As mentioned above, one of the important reason for applying the sub-sampling method to reconstruct the pressure distribution image and respiratory waveform is to reduce the sampling time. But the time consumption for generating one frame is not linear to the number of sampling pressure points, because the locations of the sampling pressure points need to be sent to PC for reconstruction alongside with the pressure values. So the time of acquiring and sending both the pressure values and their location information for 512 points is close to the time of acquiring and sending all 1024 pressure values for using original method by using the hardware of this system. And starting from 512 points, each reduction of 100 sampling points will lead to the 20% reduction of the original sampling time. So when 300 points were randomly sampled, about 40% of the sampling time can be decreased on this system by utilizing the FSCS method.
As mentioned above, it will need nearly 0.2 s for sampling all pressure points in one frame, then based on the relationship between the number of reduced sampling points and the reduction of the original sampling time, it was easy to calculate the actual reduced time at different number of sampling points.

5. Discussion

As shown in Figure 17, the average correlation between the respiratory waveform reconstructed by the PSCS method and the original waveform was larger than the correlation between the waveform reconstructed by the PSI method and the original waveform. When 300 random points were used to reconstruct the respiratory waveform, the average correlation between the PSCS waveform and the original waveform was 0.9078, but 0.7601 for PSI waveform. The reason why the PSCS method can achieve better performance in reconstructing the signals is that the PSCS method has taken advantages of the information beyond those pressure values such as the information of transform domain and statistical information. And in Figure 15 and Figure 17, the PSCS curve changed more rapidly than the PSI curve, this phenomenon suggested that the performance of the PSCS method quickly became better with the increase of the sampling number. But when the sampling number was less than a certain number about 150, the performance of the PSCS method was also not quite good, that’s because the sparsity of those images in transform domain was about 35 as shown in Table 1, so the sampling number would preferably greater than 200 for obtaining the good performance.
As can be seen from Table 4, the accuracy of RR extracted from the smoothed respiratory waveform reconstructed by the FSCS method achieved the highest value 95.54% with acquiring 300 pressure points, and when the number of pressure points acquired was less than 300, the accuracy of RR was decreasing rapidly. However, when the system acquired more than 300 pressure points, the accuracy of RR was also decreasing at a small range instead of increasing. It indicated that the larger number of sampling points cannot evidently bring the higher accuracy of RR, this may be because the increasing of the number of sampling points for one frame led to the increasing sampling time for one frame, namely, the number of frames in a certain time would reduce. So the number of sampling points in respiratory waveform of one epoch was decreased, which resulted in the reduced performance of the waveform reconstruction. For the accuracy of RR extracted from the respiratory waveform reconstructed by the FSI method, its highest value 85.73% also occurred at 300 sampling points for one frame, but no matter how the number of pressure points changed, the accuracy of RR cannot achieve the performance as good as the FSCS method.
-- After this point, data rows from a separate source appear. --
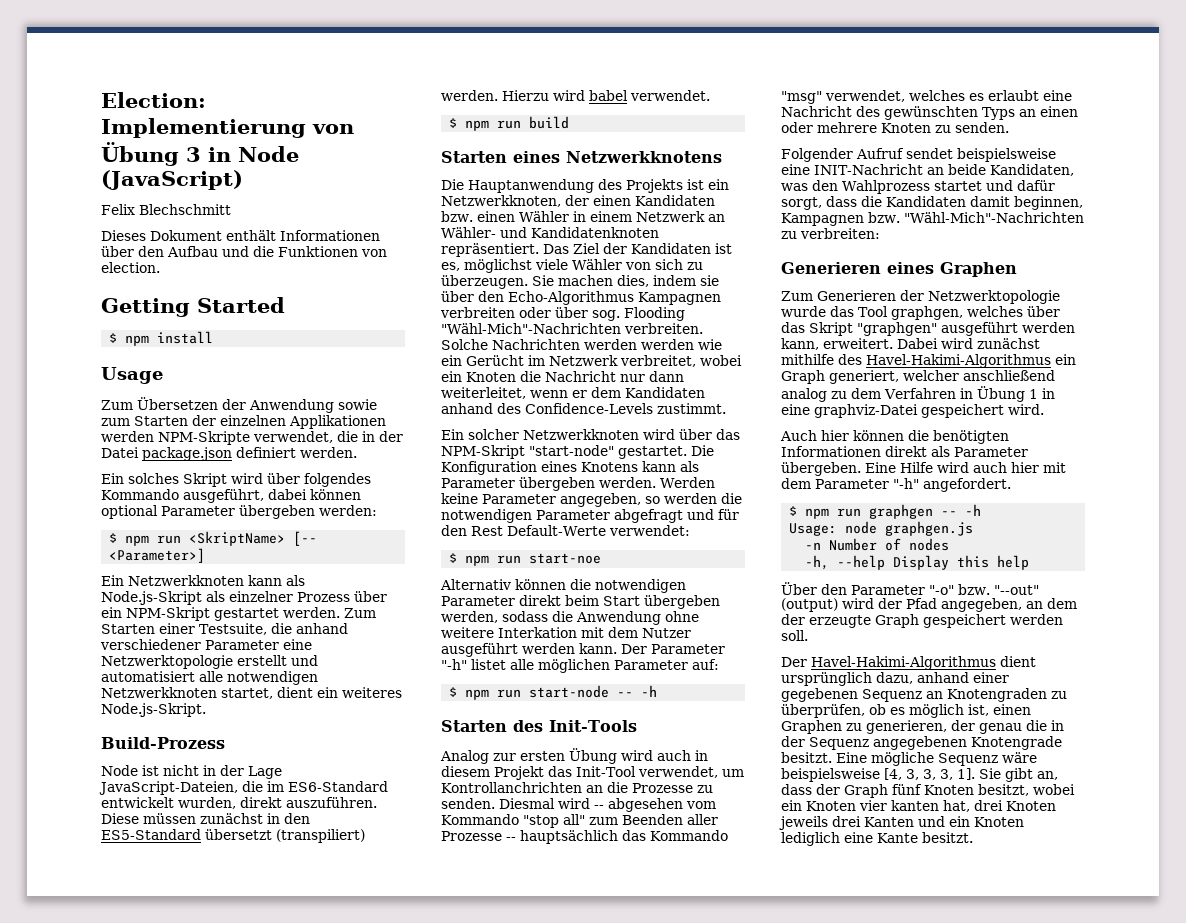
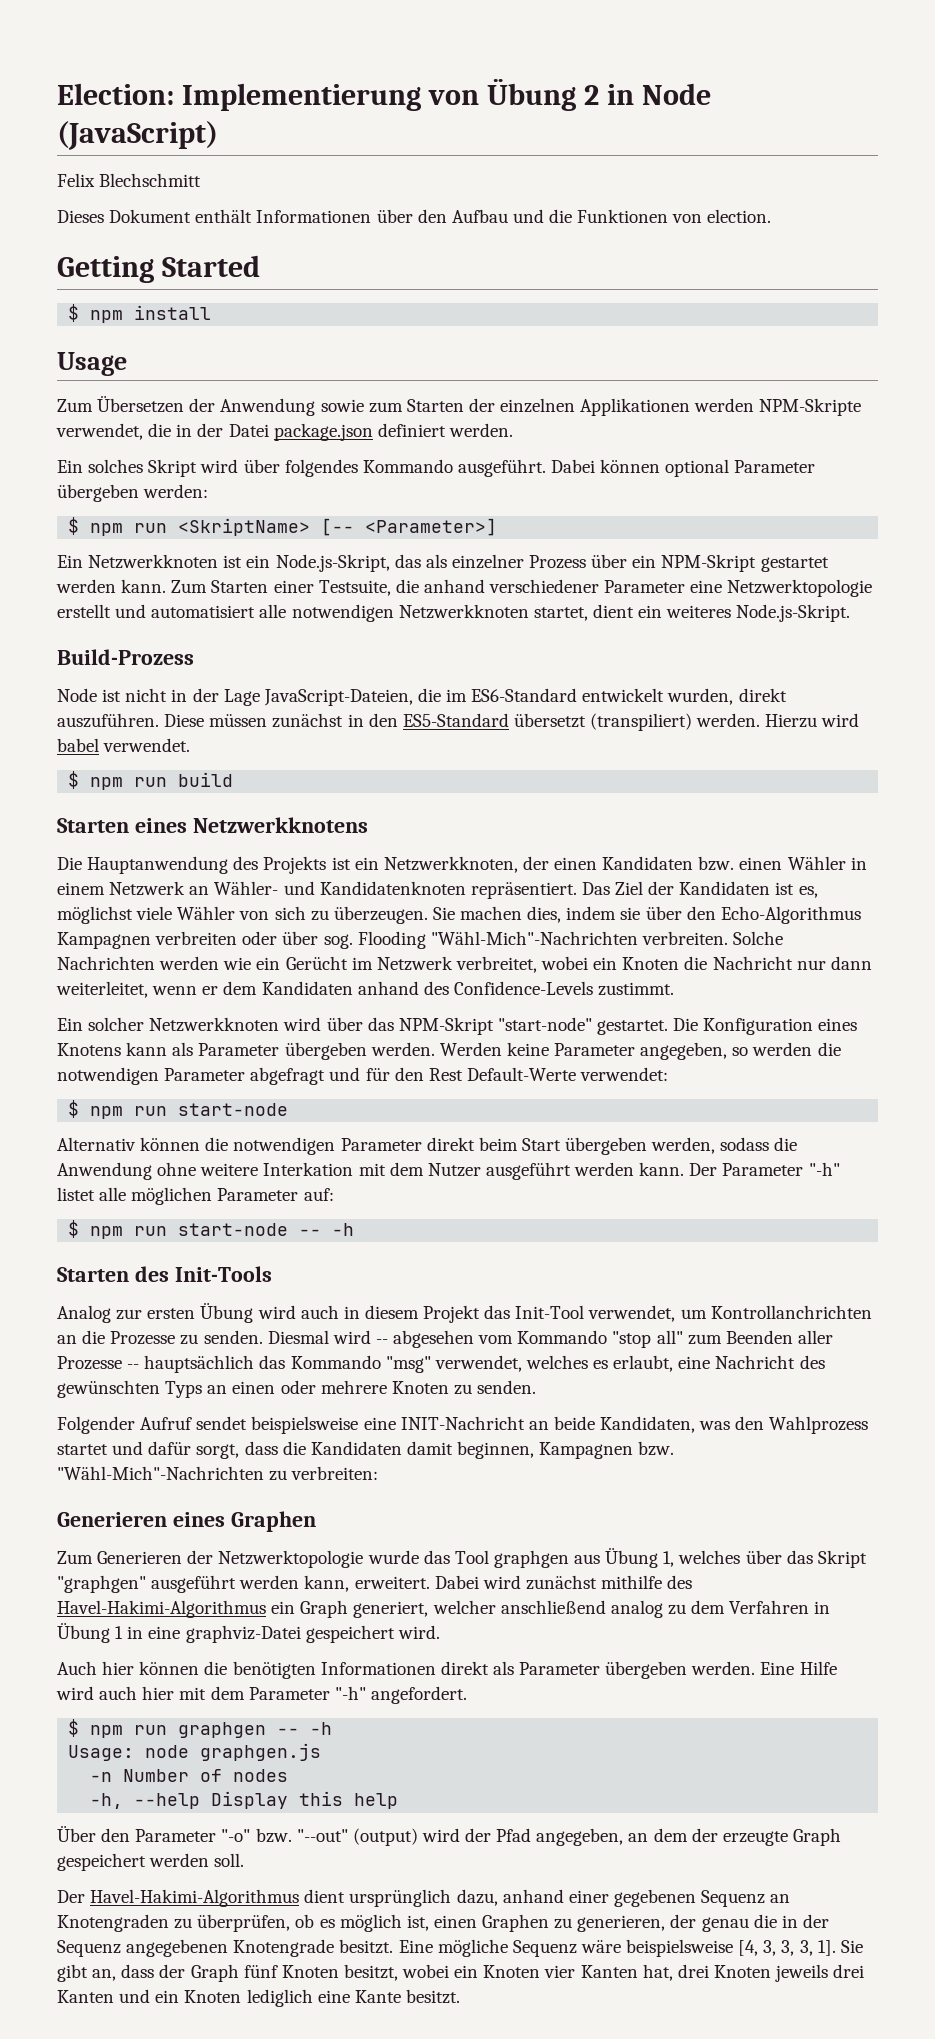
- Election: Implementierung von Übung 3 in Node (JavaScript)
+ Election: Implementierung von Übung 2 in Node (JavaScript)
- Ein solches Skript wird über folgendes Kommando ausgeführt, dabei können optional Parameter übergeben werden:
+ Ein solches Skript wird über folgendes Kommando ausgeführt. Dabei können optional Parameter übergeben werden:
- Ein Netzwerkknoten kann als Node.js-Skript als einzelner Prozess über ein NPM-Skript gestartet werden.
+ Ein Netzwerkknoten ist ein Node.js-Skript, das als einzelner Prozess über ein NPM-Skript gestartet werden kann.
- Solche Nachrichten werden werden wie ein Gerücht im Netzwerk verbreitet, wobei ein Knoten die Nachricht nur dann weiterleitet, wenn er dem Kandidaten anhand des Confidence-Levels zustimmt.
+ Solche Nachrichten werden wie ein Gerücht im Netzwerk verbreitet, wobei ein Knoten die Nachricht nur dann weiterleitet, wenn er dem Kandidaten anhand des Confidence-Levels zustimmt.
  Werden keine Parameter angegeben, so werden die notwendigen Parameter abgefragt und für den Rest Default-Werte verwendet:
- $ npm run start-noe
+ $ npm run start-node
- Diesmal wird -- abgesehen vom Kommando "stop all" zum Beenden aller Prozesse -- hauptsächlich das Kommando "msg" verwendet, welches es erlaubt eine Nachricht des gewünschten Typs an einen oder mehrere Knoten zu senden.
+ Diesmal wird -- abgesehen vom Kommando "stop all" zum Beenden aller Prozesse -- hauptsächlich das Kommando "msg" verwendet, welches es erlaubt, eine Nachricht des gewünschten Typs an einen oder mehrere Knoten zu senden.
- Zum Generieren der Netzwerktopologie wurde das Tool graphgen, welches über das Skript "graphgen" ausgeführt werden kann, erweitert.
+ Zum Generieren der Netzwerktopologie wurde das Tool graphgen aus Übung 1, welches über das Skript "graphgen" ausgeführt werden kann, erweitert.
- Auch hier können die benötigten Informationen direkt als Parameter übergeben.
+ Auch hier können die benötigten Informationen direkt als Parameter übergeben werden.
- Sie gibt an, dass der Graph fünf Knoten besitzt, wobei ein Knoten vier kanten hat, drei Knoten jeweils drei Kanten und ein Knoten lediglich eine Kante besitzt.
+ Sie gibt an, dass der Graph fünf Knoten besitzt, wobei ein Knoten vier Kanten hat, drei Knoten jeweils drei Kanten und ein Knoten lediglich eine Kante besitzt.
For those experiments conducted in this study, the performance of PSCS and FSCS method were better than the PSI and FSI method. In other words, the capacity for reconstructing signals with CS method was superior to the interpolation method in almost all different number of samples retained. So we can infer that the PSCS and FSCS could perform better than PSI and FSI in similar pressure reconstruction applications.
From the relationship between the reduction of the sampling points and the reduction of the original sampling time, the sampling time was significantly decreasing with the decreasing of sampling points, namely, the hardware time consumption is rising along with the increasing of the sample number. And when the sampling number was larger than about 512, the hardware time consumption by using random sub-sampling method (the FSCS and FSI method) was more than the one by using original method, because the random sub-sampling method need the processor to generate the random measurement matrix and sent both the pressure values and the positions corresponding to those pressure values. Considering the time consumption and the accuracy of the RR, 300 points is a relatively appropriate number for sampling.

6. Future Work

This study mainly reduced the sampling time and increased the sampling frequency from the hardware side, but the process of the reconstruction algorithm also needs operation time. So we will compare the prime-dual interior point method used by this study with some other reconstruction algorithms such as the homotopy method, matching pursuit method and smoothed L0 method regarding to the computing speed and the reconstruction accuracy in the future.
The process of solving the least L1 norm is a course of selecting the coefficients of the signal in transform domain, and as far as we know, some classical filtering method can also be used to extract different components of original signals for getting the objective signals. So the process of the reconstructing and the filtering for the signals could be fused in one step theoretically for improving the capacity of real-time processing, and that’s one of the future work for this project.
Improve the hardware part of this system for further reducing the sampling time, such as using a FPGA and the separate circuit to replace many multiplexers used in the prototype. Improving the craftsmanship of the sensor layers and conductive layers to make the next generation of the prototype more elaborate and exquisite, meanwhile the smart mat will be made into different sizes for different groups of people with next generation.
Considering the pressure distribution image and the respiratory waveform obtained from the smart mat system, we can carry out the clinical experiments to monitor the sleep posture by the pressure distribution images and the respiratory conditions of subjects while utilizing the video and PSG recordings as reference. In order to satisfy the requirement of sleep monitoring, the improved next generation will conduct the real-time experiments in the future.

7. Conclusions

This study proposed a novel method to reduce the time of sampling the signals from the pressure sensor array. By utilizing this method, 40% of the sampling time can be saved by means of acquiring one-third original sampling points. The average correlation degree between reconstructed respiratory waveform and original waveform can achieve 0.9078, and the accuracy of the RR can reach 95.54% while less than one-third original sampling points were used to reconstruct the signal. And if the number of pressure points increases, the reduced time will also increase, therefore this study can open a novel way to reduce the sampling time for this smart mat system or other pressure distribution generating system.

Acknowledgments

The authors would like to thank Wei Yuan, Weibing Gu and Zheng Cui from the Printable Electronics Research Centre, Suzhou Institute of Nanotech and Nano-bionics, Chinese Academy of Sciences, (Suzhou, China) for their collaboration in the fabrication of the printing electrodes.

Author Contributions

Chenglu Sun, Wei Li and Wei Chen conceived and designed the experiments; Chenglu Sun and Wei Li performed the experiments; Chenglu Sun analyzed the data; Chenglu Sun and Wei Li contributed reagents/materials/analysis tools; Chenglu Sun, Wei Li and Wei Chen wrote and revised the paper.

Conflicts of Interest

The authors declare no conflict of interest.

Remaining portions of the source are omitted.